On August 26, 2014, the Homeowners filed a four-count Complaint against Backyard and Mr. Revai personally. The complaint alleged that Backyard and Mr. Revai (1) breached the contract by failing to complete the swimming pool according to the contract's specifications ("Count I"); (2) installed the swimming pool negligently, rendering it unusable ("Count II"); (3) breached their express warranty to deliver an operable and usable pool ("Count III"); and (4) engaged in unfair and deceptive trade practices, in violation of the Maryland Consumer Protection Act ("CPA") ("Count IV"). Backyard filed a counter-complaint also alleging that the Homeowners failed to make the payments required under the contract; the court later dismissed this claim.

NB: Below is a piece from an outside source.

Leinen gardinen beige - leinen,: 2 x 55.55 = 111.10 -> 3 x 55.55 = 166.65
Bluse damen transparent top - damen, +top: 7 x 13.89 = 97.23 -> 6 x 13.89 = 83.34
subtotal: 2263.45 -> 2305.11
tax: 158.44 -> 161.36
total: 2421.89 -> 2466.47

Unless otherwise specified, references to Backyard include both the company and Mr. Revai.
After some contentious motions practice, including several unsuccessful motions by Backyard to dismiss, the case was tried to a jury over a four-day period. The jury found for the Homeowners on all four counts and awarded $20,500 in consequential damages, jointly and severally against Backyard and Mr. Revai. On May 5, 2016, the circuit court entered judgment to reflect the jury's verdict and, on the Homeowners' petition for attorney's fees, awarded reasonable attorney's fees, costs, and expenses totaling $23,931.50, jointly and severally, pursuant to the contract and the CPA. Backyard appeals. We will supply additional facts as necessary below.
The jury did not award damages on Count II.
II. DISCUSSION
Backyard raises ten categories of contentions on appeal that we have consolidated, reordered, and rephrased. Stated concisely, Backyard challenges the jury's consequential damages award, the court's attorney's and expert's fees awards, and the imposition of personal liability for Backyard's CPA violation against Mr. Revai.

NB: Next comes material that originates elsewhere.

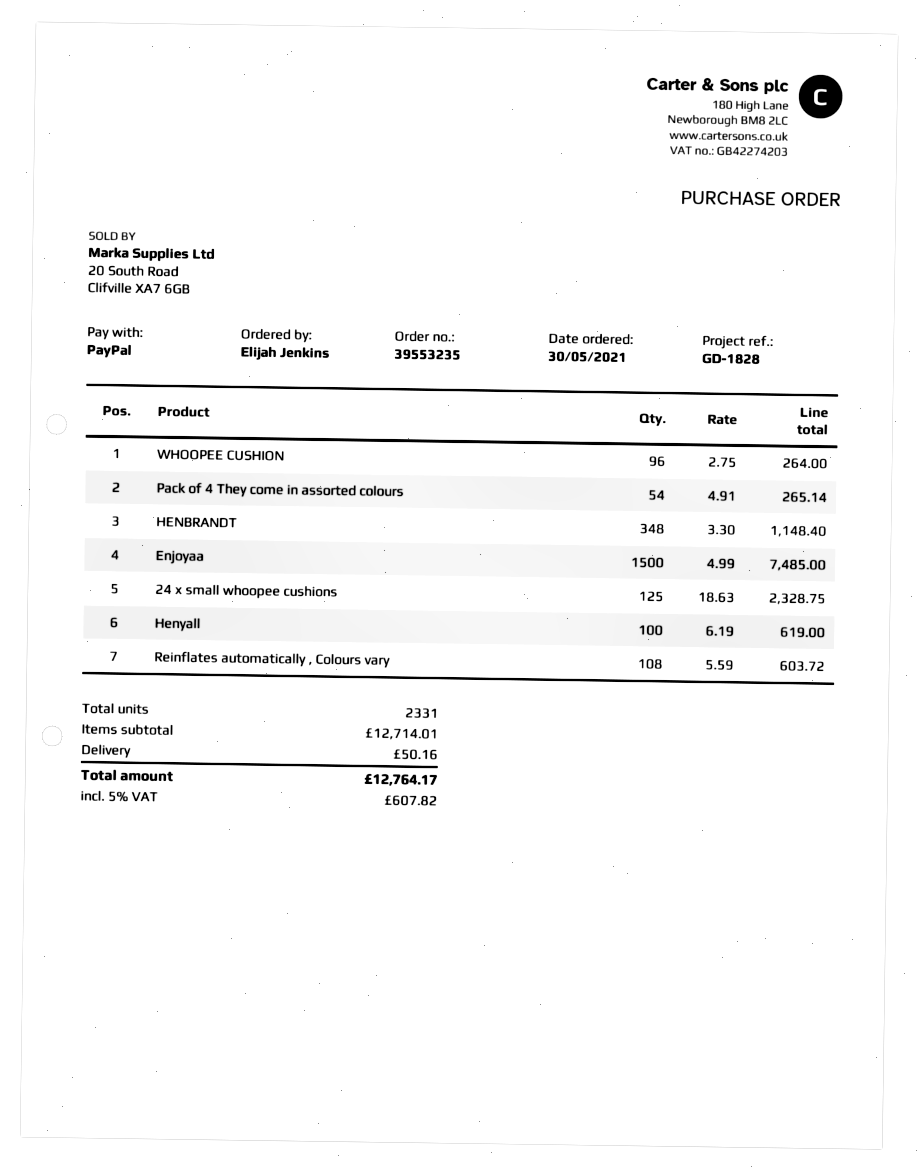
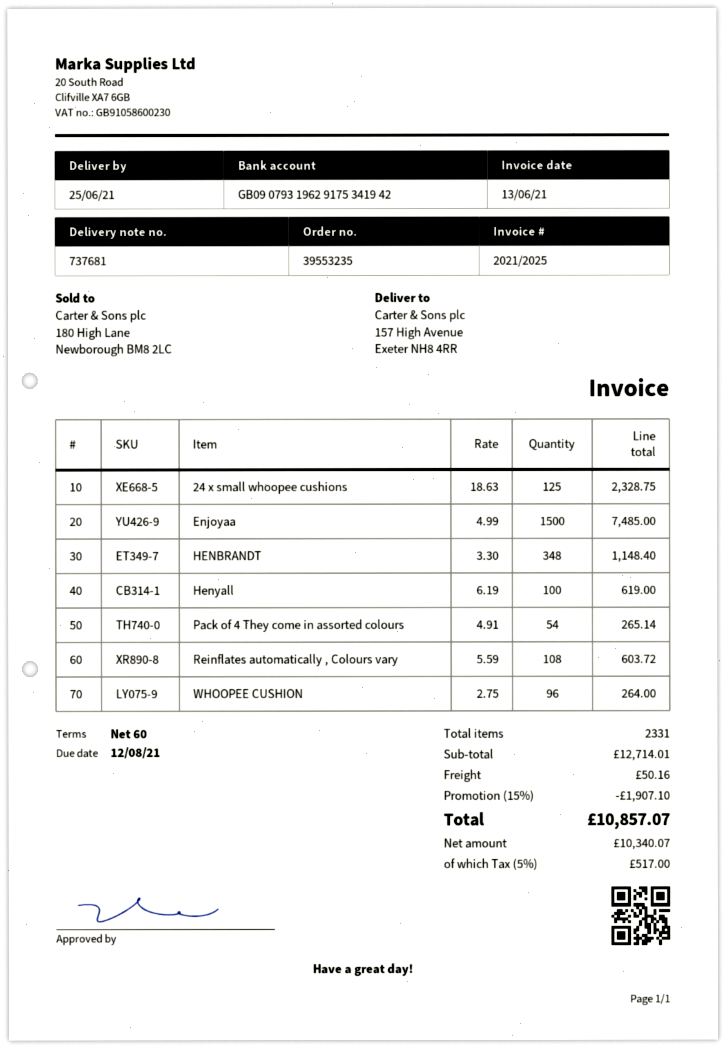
discount: none -> 15% = 1907.10
tax: 5% = 607.82 -> 5% = 517.00
total: 12764.17 -> 10857.07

Backyard Paradise phrased the Questions Presented as follows:
I. THE TRIAL COURT VACATED THE JUDGMENT FOR CONSEQUENTIAL DAMAGES AND THE JUDGMENT WAS NOT REINSTATED, THEREFORE THERE CANNOT BE AN AWARD FOR CONSEQUENTIAL DAMAGES, ATTORNEY'S FEES AND EXPERT WITNESS DEPOSTION AND TESTIMONY FEES AND CONSTS AND/OR AN AWARD OF DAMAGES UNDER THE CPA.

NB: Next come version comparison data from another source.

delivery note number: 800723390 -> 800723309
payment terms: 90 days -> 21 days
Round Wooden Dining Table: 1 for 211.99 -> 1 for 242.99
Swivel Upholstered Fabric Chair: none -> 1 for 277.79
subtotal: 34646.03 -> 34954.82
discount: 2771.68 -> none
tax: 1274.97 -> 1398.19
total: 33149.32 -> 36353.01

II. FAILURE OF THE JURY TO AWARD DAMAGES UNDER THE MARYLAND CONSUMER PROTECTION ACT (CPA) IS FATAL TO APPELLEES' CLAIM FOR ATTORNEY'S FEES.
III. THE TRIAL COURT ERRORED IN NOT SEVERING PERSONAL LIABILITY OF MR. REVAI FROM LIABILITY OF BACKYARD PARADISE TO THE JURY.
IV. ABSENT FRAUD, THE OFFICERS OF A CORPORATION ARE INSULATED FROM PERSONAL LIABILITY. THE AMENDED COMPLAINT AND DISCOVERY RESPONSES FROM THE PLAINTIFFS FAIL TO STATE FACTS WHICH INDICATE MR. REVAI OR AN AGENT COMMITTED FRAUD.
V. THE PLAINTIFFS' AMENDED COMPLAINT DOES NOT INCLUDE A COUNT OF NEGLIGENT MISREPRESENTATION BY MR. REVAI
VI. APPELLEES' EXPERT FEE OF TWO THOUSAND FIVE HUNDRED DOLLARS ($2,500.00) FOR EXPERT DEPOSITION FEE AND CHARGE OF TWO THOUSAND FIVE HUNDRED DOLLARS FOR EXPERT TESTIMONY WAS UNREASONABLE AND DESIGNED TO PROHIBIT APPELLANT FROM OBTAINING DISCOVERY AND WAS EXCESSIVE FOR EXPERT TESTIMONY.
VII. THE AWARD OF ATTORNEY'S FEES WAS NOT SUPPORTED BY REQUIRED DOCUMENTATION OR APPLICATION OF FACTORS UNDER THE MARYLAND RULES.
VIII. THE WRONG STANDARD OF EVIDENCE WAS APPLIED BY THE JURY FOR VIOLATING THE CPA.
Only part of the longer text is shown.